A lot people have been pretty vocal, the past year especially, in their belief that Bitcoin is going to shape the future of finance, perhaps even our entire lives. And given the very healthy returns that Bitcoin has been yielding, at least on the face of it there isn't a lot to disagree with.

Yet, not everyone shares this No such worries with Bitcoin bullishness. Why is that?

Well, as with all new (read: revolutionary) developments that seemed to have come out of left field, there are those that embrace it and those that reject it. The reasons for their particular choice are manifold. Skeptics come in two flavours:

1. People that are unable to fathom the benefits and world-changing potential
2. People that fathom the benefits and world-changing potential all too clearly and are aware that these may very well jeopardize their happy status quo.

But let's firstly look at Bitcoin a bit more closely. What's all the fuss about? And will it be our money of choice during Singapore's Smart Nation era?

Bitcoin is a digital currency, a.k.a. a cryptocurrency. As compared to regular so-called fiat currencies, Bitcoin offers a few radically new benefits that render it a much better payment system than the traditional ones we have today.

To wit, Bitcoin is underpinned by a global, public ledger called Blockchain. Essentially this is a dynamic database of all the Bitcoin transactions ever done that's shared by the countless computers ("nodes" in Bitcoin parlance).

Now, because each and every Bitcoin transaction - once it's validated - is added to the Blockchain and then shared by all nodes, it's as good as impossible to cheat the system. After all, a cheater would have to fool every single node in the network - not feasible.

In other words, Bitcoin's Blockchain is incommutable, which makes Bitcoin extremely secure.

The other way Bitcoin trumps regular currencies is in the way Bitcoin is decentralized. This means that users are no longer dependent on third parties like banks, governments, or financial institutions like Visa, PayPal and the like. The problem with centralized currencies is that the intermediaries that are required, whilst assumed to be fair and unbiased, aren't always. On the contrary.

All we need to do is look at the last banking crash to see that greed and corruption can creep into centralized payment systems. Iceland, Greece, Nicaragua, Ecuador, Zimbabwe. These are all examples of situations where mismanagement of currencies by bad actors led to a complete melt-down of the respective countries' economy. Typically, the public at large is the victim.

As Bitcoin is decentralized, i.e. trustless, fraud and greed do not factor into it. Bitcoin is impervious to human excesses.

Other advantages of Bitcoin are the way that you can transfer funds to anywhere in the world at a fraction of the price charged by banks and remittance organizations like Western Union now. Moreover, a Bitcoin transfer takes mere seconds to reach its recipient, a few minutes tops. Compare this with the 5 - 8 (working) days it takes traditional telegraphic transfers currently.
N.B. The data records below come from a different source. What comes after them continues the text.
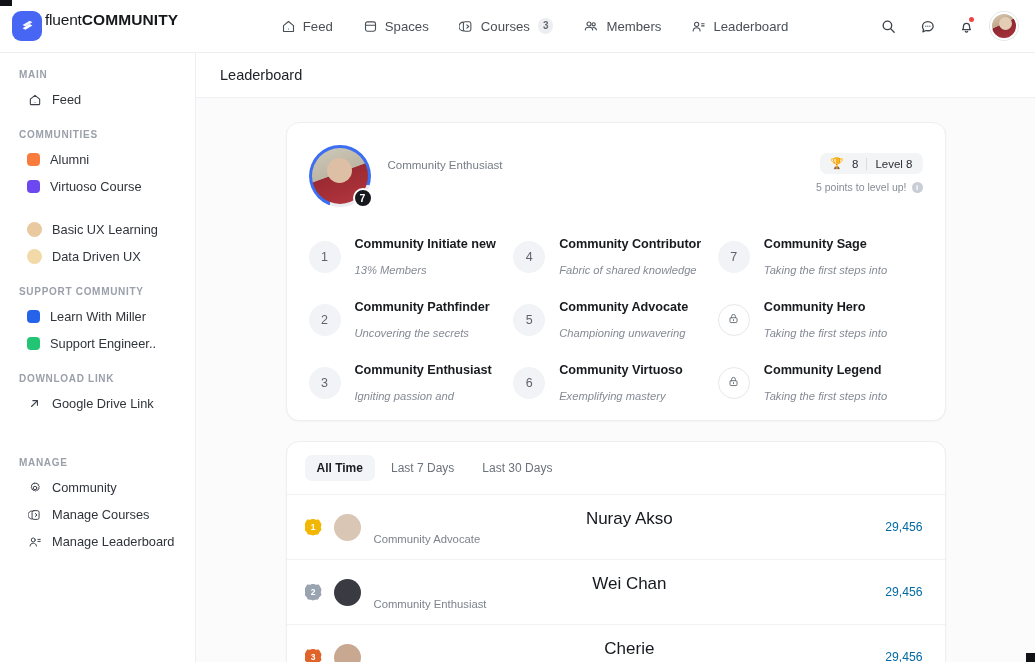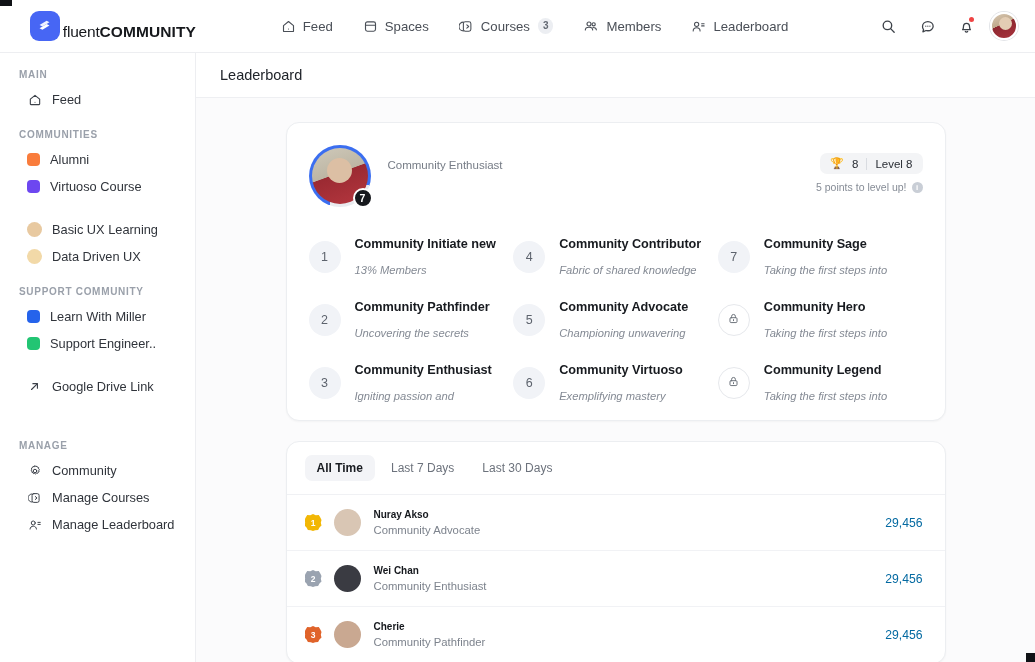--- a/index.html
+++ b/index.html
@@ -14,21 +14,21 @@
 
   
   .topbar {
     height: 53px;
     display: flex; align-items: center;
     border-bottom: 1px solid #edeef1;
     background: #fff;
     position: relative;
     z-index: 5;
   }
-  .brand { display: flex; align-items: flex-end; gap: 3px; padding-left: 30px; width: 196px; }
+  .brand { display: flex; align-items: flex-start; gap: 3px; padding-left: 12px; width: 196px; }
   .brand-mark {
     width: 30px; height: 30px; border-radius: 9px;
     background: #4766f4;
     display: flex; align-items: center; justify-content: center;
   }
   .brand-text { font-size: 15.5px; letter-spacing: -0.2px; white-space: nowrap; }
   .brand-text .light { font-weight: 400; color: #16181c; }
   .brand-text .bold { font-weight: 700; color: #16181c; letter-spacing: 0.1px; }
 
   .nav { flex: 1; display: flex; align-items: center; justify-content: center; gap: 22px; }
@@ -209,21 +209,21 @@
     width: 17px; height: 17px; flex: 0 0 17px;
     display: flex; align-items: center; justify-content: center;
     color: #fff; font-size: 8.5px; font-weight: 700;
     clip-path: polygon(50% 0%,66% 7%,84% 6%,93% 21%,100% 36%,96% 52%,100% 68%,88% 80%,80% 94%,63% 95%,50% 100%,37% 95%,20% 94%,12% 80%,0% 68%,4% 52%,0% 36%,7% 21%,16% 6%,34% 7%);
   }
   .lb-avatar {
     width: 27px; height: 27px; border-radius: 50%; flex: 0 0 27px;
     margin-left: 12px; overflow: hidden; position: relative;
   }
   .lb-info { margin-left: 13px; flex: 1; }
-  .lb-name { font-size: 10px; font-weight: 700; color: #15181d; }
+  .lb-name { font-size: 17px; font-weight: 400; color: #15181d; text-align: center; }
   .lb-role { font-size: 11.3px; color: #7d838d; margin-top: 4px; }
   .lb-points { font-size: 12.2px; color: #0369a1; }
 
   .corner-mark {
     position: fixed; right: 0; bottom: 0;
     width: 9px; height: 9px; background: #101216;
   }
   .corner-mark-tl {
     position: fixed; left: 0; top: 0;
     width: 12px; height: 6px; background: #101216; z-index: 20;
@@ -372,20 +372,21 @@
         <span class="swatch" style="background:#2563eb"></span>
         <span>Learn With Miller</span>
       </div>
       <div class="side-item">
         <span class="swatch" style="background:#22c573"></span>
         <span>Support Engineer..</span>
       </div>
     </div>
 
     <div class="side-group">
+      <div class="side-head">DOWNLOAD LINK</div>
       <div class="side-item">
         <span class="side-ico">
           <svg width="13" height="13" viewBox="0 0 24 24" fill="none" stroke="#3c4149" stroke-width="2.1" stroke-linecap="round" stroke-linejoin="round">
               <path d="M6.5 17.5 L17 7"></path>
               <path d="M9 6.8 H17.4 V15"></path>
             </svg>
         </span>
         <span>Google Drive Link</span>
       </div>
     </div>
Also, since Bitcoin is a global currency, you'll never have to convert your fiat currency to another fiat currency when visiting a foreign country. Typically, you're charged commission for such conversions too. Goodbye conversion fees.

Perhaps best of all, since Bitcoin is immune to meddling by over-zealous central banks hell-bent on artificially lowering their debt by relentlessly printing their fiat money, Bitcoin has no issues with inflation and will ultimately be a suitable store of value too. A digital gold as it were. In fact, since there will only ever be a maximum of 21 million Bitcoin in circulation, Bitcoin is actually disinflationary, which is something even gold can't claim.

Still, all the above being said, Bitcoin, for now, remains a nascent currency. It's still quite volatile, for instance, in part due to speculators amplifying its rite of passage oscillations. And frankly, nobody really knows how Bitcoin's future will play out, or even if it will play out at all.

For one thing, government regulation can be a double-edged sword. As it happens, government regulation may result in wider acceptance, sure. But some governments may also decide to wield it to become Bitcoin's death knell.

Clearly, Bitcoin has immense potential. Its promise has been said to be on a par with that of the internet back in the 90s. In fact, Bitcoin's impact on our lives may well be bigger than that of the internet.

But, it's equally clear that it's not going to be just smooth sailing from here on out. Anybody keen to participate in this exciting journey would do well not to throw caution to the wind.

I am not an investment advisor and above article is for purely informational purposes and is not to be taken as investment advice. Investors are advised to personally undertake adequate due diligence, or to consult a financial advisor in order to determine what assets - if any - are appropriate to invest in.